Introduction
Czech Broadcast Conversation MDE Transcripts,
Linguistic Data Consortium (LDC) catalog number LDC2009T20 and ISBN 1-58563-520-0,
was prepared by researchers at the University of West Bohemia, Pilsen, Czech
Republic, and consists of approximately 33 hours of transcribed speech from
Radioforum, a talk show broadcast on Czech Radio 1. The audio files corresponding
to the transcripts in this corpus are contained in Czech
Broadcast Conversation Speech (LDC2009S02). These corpora join LDC's other
Czech broadcast data sets: Czech
Broadcast News Speech (LDC2004S01), Czech
Broadcast News Transcripts (LDC2004T01), Voice
of America (VOA) Czech Broadcast News Audio (LDC2000S89), and Voice
of America (VOA) Czech Broadcast News Transcripts (LDC2000T53).
Czech
Broadcast Conversation Speech consists of 72 single channel recordings of
Radioforum, a live talk program broadcast by Czech
Radio 1 (CRo1) every weekday evening. A total of 40 hours of recordings
were collected during the period from February 12, 2003 through June 26, 2003.

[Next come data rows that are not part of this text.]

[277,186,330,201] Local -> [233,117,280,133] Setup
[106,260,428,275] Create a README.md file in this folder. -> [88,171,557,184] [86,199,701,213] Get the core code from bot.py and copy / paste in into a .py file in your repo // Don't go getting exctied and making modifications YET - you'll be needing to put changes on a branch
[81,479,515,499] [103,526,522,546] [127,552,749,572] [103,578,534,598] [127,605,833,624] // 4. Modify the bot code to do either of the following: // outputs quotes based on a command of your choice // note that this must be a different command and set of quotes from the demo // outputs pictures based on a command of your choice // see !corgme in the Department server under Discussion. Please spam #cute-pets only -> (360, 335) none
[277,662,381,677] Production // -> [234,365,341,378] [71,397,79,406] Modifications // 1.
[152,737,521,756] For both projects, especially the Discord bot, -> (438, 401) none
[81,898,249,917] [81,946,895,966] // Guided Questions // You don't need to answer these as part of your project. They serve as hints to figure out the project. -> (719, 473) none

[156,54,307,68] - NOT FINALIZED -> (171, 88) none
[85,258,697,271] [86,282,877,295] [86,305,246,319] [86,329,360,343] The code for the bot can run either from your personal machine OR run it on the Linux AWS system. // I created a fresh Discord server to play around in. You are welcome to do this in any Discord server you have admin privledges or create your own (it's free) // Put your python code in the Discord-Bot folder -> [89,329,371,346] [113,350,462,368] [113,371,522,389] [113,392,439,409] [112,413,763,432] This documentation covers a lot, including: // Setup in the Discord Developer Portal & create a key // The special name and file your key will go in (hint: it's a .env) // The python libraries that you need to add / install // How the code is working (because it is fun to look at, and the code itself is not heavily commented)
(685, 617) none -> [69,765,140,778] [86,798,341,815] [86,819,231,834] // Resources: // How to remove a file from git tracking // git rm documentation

Individual recordings range from 27 minutes to 36 minutes each. Radioforum's
format consists of invited guests (most often politicians) spontaneously answering
topical questions posed by one or two interviewers. The number of interviewees
in a single program varies from one to three, but typically, one interviewer
and two interviewees appear in the program. The material includes passages of
interactive dialogue, but longer stretches of monologue-like speech comprise
the majority of the collected data. Radioforum also has an interactive segment
where listeners call the studio and ask their own questions. That telephony
speech was not transcribed in the current release.
Czech Broadcast Conversation MDE Transcripts was
created to extend Metadata Extraction (MDE) research to conversational Czech.
The goal of MDE is to take raw speech recognition output and refine it into
forms that are of more use to humans and to downstream automatic processes.
In simple terms, this means the creation of automatic transcripts that are maximally
readable. This readability might be achieved in a number of ways: removing non-content
words like filled pauses and discourse markers from the text; removing sections
of disfluent speech; and creating boundaries between natural breakpoints in
the flow of speech so that each sentence or other meaningful unit of speech
might be presented on a separate line within the resulting transcript. Natural
capitalization, punctuation and standardized spelling, plus sensible conventions
for representing speaker turns and identity are further elements in the readable
transcript.
The transcripts and annotations in this corpus are stored in three different
formats: TRS (Transcriber - http://trans.sourceforge.net), QAn (Quick Annotator
- http://www.mde.zcu.cz/qan.html), and RTTM. TRS represents a standard speech
transcript. QAn and RTTM contain essentially identical information about structural metadata
(MDE); the main difference between them is formatting. Character encoding in all files is ISO-8859-2.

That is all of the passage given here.